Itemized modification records
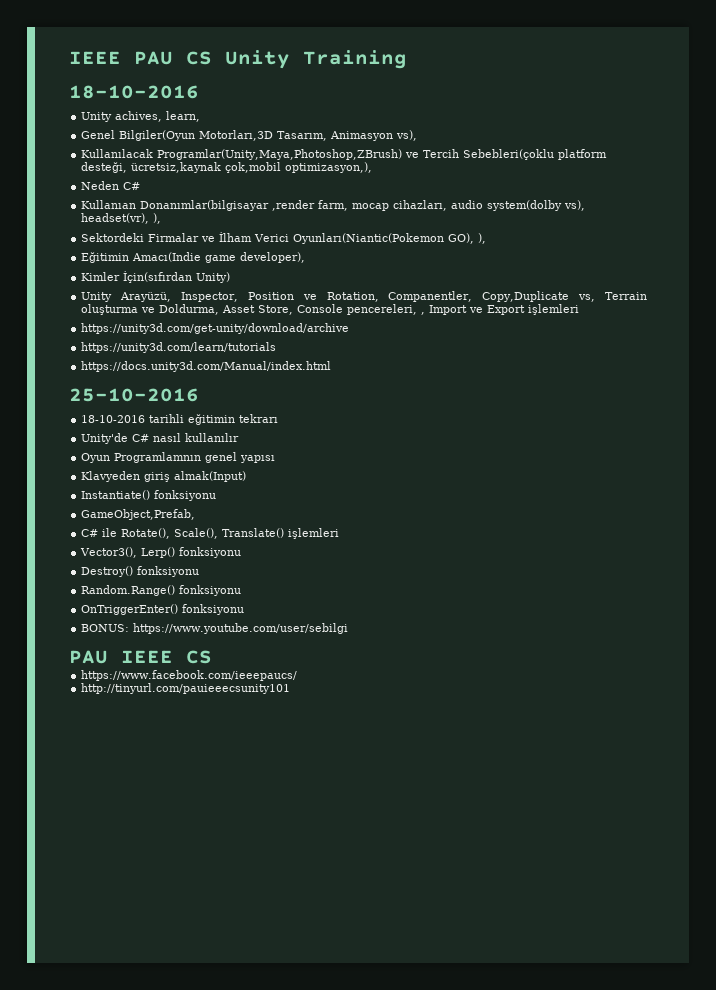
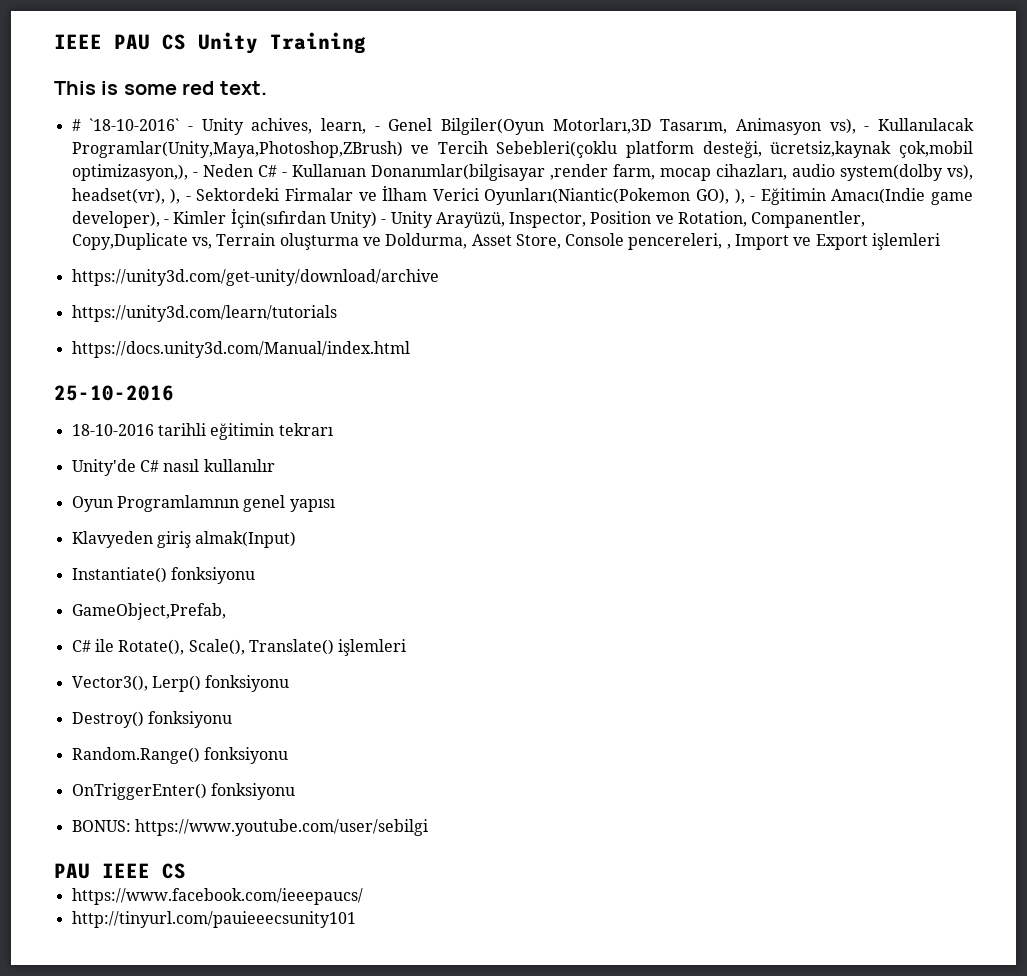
  IEEE PAU CS Unity Training
- 18-10-2016
- Unity achives, learn,
- Genel Bilgiler(Oyun Motorları,3D Tasarım, Animasyon vs),
- Kullanılacak Programlar(Unity,Maya,Photoshop,ZBrush) ve Tercih Sebebleri(çoklu platform desteği, ücretsiz,kaynak çok,mobil optimizasyon,),
- Neden C#
- Kullanıan Donanımlar(bilgisayar ,render farm, mocap cihazları, audio system(dolby vs), headset(vr), ),
- Sektordeki Firmalar ve İlham Verici Oyunları(Niantic(Pokemon GO), ),
- Eğitimin Amacı(Indie game developer),
- Kimler İçin(sıfırdan Unity)
- Unity Arayüzü, Inspector, Position ve Rotation, Companentler, Copy,Duplicate vs, Terrain oluşturma ve Doldurma, Asset Store, Console pencereleri, , Import ve Export işlemleri
+ This is some red text.
+ # `18-10-2016` - Unity achives, learn, - Genel Bilgiler(Oyun Motorları,3D Tasarım, Animasyon vs), - Kullanılacak Programlar(Unity,Maya,Photoshop,ZBrush) ve Tercih Sebebleri(çoklu platform desteği, ücretsiz,kaynak çok,mobil optimizasyon,), - Neden C# - Kullanıan Donanımlar(bilgisayar ,render farm, mocap cihazları, audio system(dolby vs), headset(vr), ), - Sektordeki Firmalar ve İlham Verici Oyunları(Niantic(Pokemon GO), ), - Eğitimin Amacı(Indie game developer), - Kimler İçin(sıfırdan Unity) - Unity Arayüzü, Inspector, Position ve Rotation, Companentler, Copy,Duplicate vs, Terrain oluşturma ve Doldurma, Asset Store, Console pencereleri, , Import ve Export işlemleri

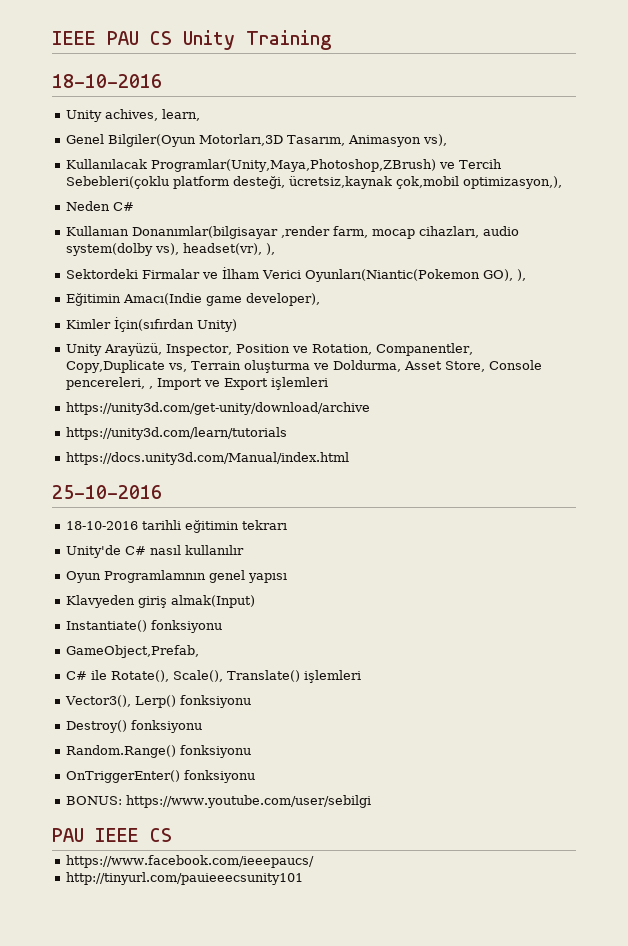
  IEEE PAU CS Unity Training
- This is some red text.
- # `18-10-2016` - Unity achives, learn, - Genel Bilgiler(Oyun Motorları,3D Tasarım, Animasyon vs), - Kullanılacak Programlar(Unity,Maya,Photoshop,ZBrush) ve Tercih Sebebleri(çoklu platform desteği, ücretsiz,kaynak çok,mobil optimizasyon,), - Neden C# - Kullanıan Donanımlar(bilgisayar ,render farm, mocap cihazları, audio system(dolby vs), headset(vr), ), - Sektordeki Firmalar ve İlham Verici Oyunları(Niantic(Pokemon GO), ), - Eğitimin Amacı(Indie game developer), - Kimler İçin(sıfırdan Unity) - Unity Arayüzü, Inspector, Position ve Rotation, Companentler, Copy,Duplicate vs, Terrain oluşturma ve Doldurma, Asset Store, Console pencereleri, , Import ve Export işlemleri
+ 18-10-2016
+ Unity achives, learn,
+ Genel Bilgiler(Oyun Motorları,3D Tasarım, Animasyon vs),
+ Kullanılacak Programlar(Unity,Maya,Photoshop,ZBrush) ve Tercih Sebebleri(çoklu platform desteği, ücretsiz,kaynak çok,mobil optimizasyon,),
+ Neden C#
+ Kullanıan Donanımlar(bilgisayar ,render farm, mocap cihazları, audio system(dolby vs), headset(vr), ),
+ Sektordeki Firmalar ve İlham Verici Oyunları(Niantic(Pokemon GO), ),
+ Eğitimin Amacı(Indie game developer),
+ Kimler İçin(sıfırdan Unity)
+ Unity Arayüzü, Inspector, Position ve Rotation, Companentler, Copy,Duplicate vs, Terrain oluşturma ve Doldurma, Asset Store, Console pencereleri, , Import ve Export işlemleri

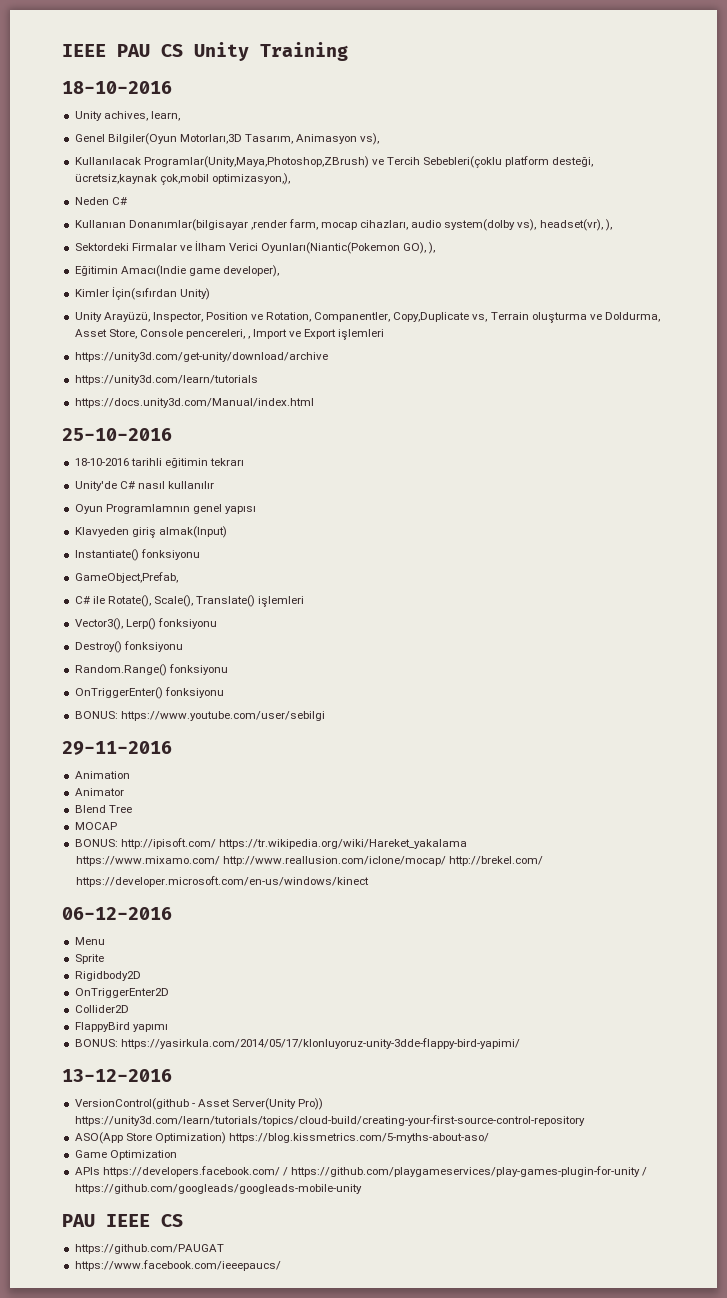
+ 29-11-2016
+ Animation
+ Animator
+ Blend Tree
+ MOCAP
+ BONUS: http://ipisoft.com/ https://tr.wikipedia.org/wiki/Hareket_yakalama
+ https://www.mixamo.com/ http://www.reallusion.com/iclone/mocap/ http://brekel.com/
+ https://developer.microsoft.com/en-us/windows/kinect
+ 06-12-2016
+ Menu
+ Sprite
+ Rigidbody2D
+ OnTriggerEnter2D
+ Collider2D
+ FlappyBird yapımı
+ BONUS: https://yasirkula.com/2014/05/17/klonluyoruz-unity-3dde-flappy-bird-yapimi/
+ 13-12-2016
+ VersionControl(github - Asset Server(Unity Pro)) https://unity3d.com/learn/tutorials/topics/cloud-build/creating-your-first-source-control-repository
+ ASO(App Store Optimization) https://blog.kissmetrics.com/5-myths-about-aso/
+ Game Optimization
+ APIs https://developers.facebook.com/ / https://github.com/playgameservices/play-games-plugin-for-unity / https://github.com/googleads/googleads-mobile-unity
+ https://github.com/PAUGAT
- http://tinyurl.com/pauieeecsunity101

EXERCISE DETAILS: Copy every line of the records exactly as it is written, but not the pictures.

EXPECTED ANSWER:
  IEEE PAU CS Unity Training
- 18-10-2016
- Unity achives, learn,
- Genel Bilgiler(Oyun Motorları,3D Tasarım, Animasyon vs),
- Kullanılacak Programlar(Unity,Maya,Photoshop,ZBrush) ve Tercih Sebebleri(çoklu platform desteği, ücretsiz,kaynak çok,mobil optimizasyon,),
- Neden C#
- Kullanıan Donanımlar(bilgisayar ,render farm, mocap cihazları, audio system(dolby vs), headset(vr), ),
- Sektordeki Firmalar ve İlham Verici Oyunları(Niantic(Pokemon GO), ),
- Eğitimin Amacı(Indie game developer),
- Kimler İçin(sıfırdan Unity)
- Unity Arayüzü, Inspector, Position ve Rotation, Companentler, Copy,Duplicate vs, Terrain oluşturma ve Doldurma, Asset Store, Console pencereleri, , Import ve Export işlemleri
+ This is some red text.
+ # `18-10-2016` - Unity achives, learn, - Genel Bilgiler(Oyun Motorları,3D Tasarım, Animasyon vs), - Kullanılacak Programlar(Unity,Maya,Photoshop,ZBrush) ve Tercih Sebebleri(çoklu platform desteği, ücretsiz,kaynak çok,mobil optimizasyon,), - Neden C# - Kullanıan Donanımlar(bilgisayar ,render farm, mocap cihazları, audio system(dolby vs), headset(vr), ), - Sektordeki Firmalar ve İlham Verici Oyunları(Niantic(Pokemon GO), ), - Eğitimin Amacı(Indie game developer), - Kimler İçin(sıfırdan Unity) - Unity Arayüzü, Inspector, Position ve Rotation, Companentler, Copy,Duplicate vs, Terrain oluşturma ve Doldurma, Asset Store, Console pencereleri, , Import ve Export işlemleri

  IEEE PAU CS Unity Training
- This is some red text.
- # `18-10-2016` - Unity achives, learn, - Genel Bilgiler(Oyun Motorları,3D Tasarım, Animasyon vs), - Kullanılacak Programlar(Unity,Maya,Photoshop,ZBrush) ve Tercih Sebebleri(çoklu platform desteği, ücretsiz,kaynak çok,mobil optimizasyon,), - Neden C# - Kullanıan Donanımlar(bilgisayar ,render farm, mocap cihazları, audio system(dolby vs), headset(vr), ), - Sektordeki Firmalar ve İlham Verici Oyunları(Niantic(Pokemon GO), ), - Eğitimin Amacı(Indie game developer), - Kimler İçin(sıfırdan Unity) - Unity Arayüzü, Inspector, Position ve Rotation, Companentler, Copy,Duplicate vs, Terrain oluşturma ve Doldurma, Asset Store, Console pencereleri, , Import ve Export işlemleri
+ 18-10-2016
+ Unity achives, learn,
+ Genel Bilgiler(Oyun Motorları,3D Tasarım, Animasyon vs),
+ Kullanılacak Programlar(Unity,Maya,Photoshop,ZBrush) ve Tercih Sebebleri(çoklu platform desteği, ücretsiz,kaynak çok,mobil optimizasyon,),
+ Neden C#
+ Kullanıan Donanımlar(bilgisayar ,render farm, mocap cihazları, audio system(dolby vs), headset(vr), ),
+ Sektordeki Firmalar ve İlham Verici Oyunları(Niantic(Pokemon GO), ),
+ Eğitimin Amacı(Indie game developer),
+ Kimler İçin(sıfırdan Unity)
+ Unity Arayüzü, Inspector, Position ve Rotation, Companentler, Copy,Duplicate vs, Terrain oluşturma ve Doldurma, Asset Store, Console pencereleri, , Import ve Export işlemleri

+ 29-11-2016
+ Animation
+ Animator
+ Blend Tree
+ MOCAP
+ BONUS: http://ipisoft.com/ https://tr.wikipedia.org/wiki/Hareket_yakalama
+ https://www.mixamo.com/ http://www.reallusion.com/iclone/mocap/ http://brekel.com/
+ https://developer.microsoft.com/en-us/windows/kinect
+ 06-12-2016
+ Menu
+ Sprite
+ Rigidbody2D
+ OnTriggerEnter2D
+ Collider2D
+ FlappyBird yapımı
+ BONUS: https://yasirkula.com/2014/05/17/klonluyoruz-unity-3dde-flappy-bird-yapimi/
+ 13-12-2016
+ VersionControl(github - Asset Server(Unity Pro)) https://unity3d.com/learn/tutorials/topics/cloud-build/creating-your-first-source-control-repository
+ ASO(App Store Optimization) https://blog.kissmetrics.com/5-myths-about-aso/
+ Game Optimization
+ APIs https://developers.facebook.com/ / https://github.com/playgameservices/play-games-plugin-for-unity / https://github.com/googleads/googleads-mobile-unity
+ https://github.com/PAUGAT
- http://tinyurl.com/pauieeecsunity101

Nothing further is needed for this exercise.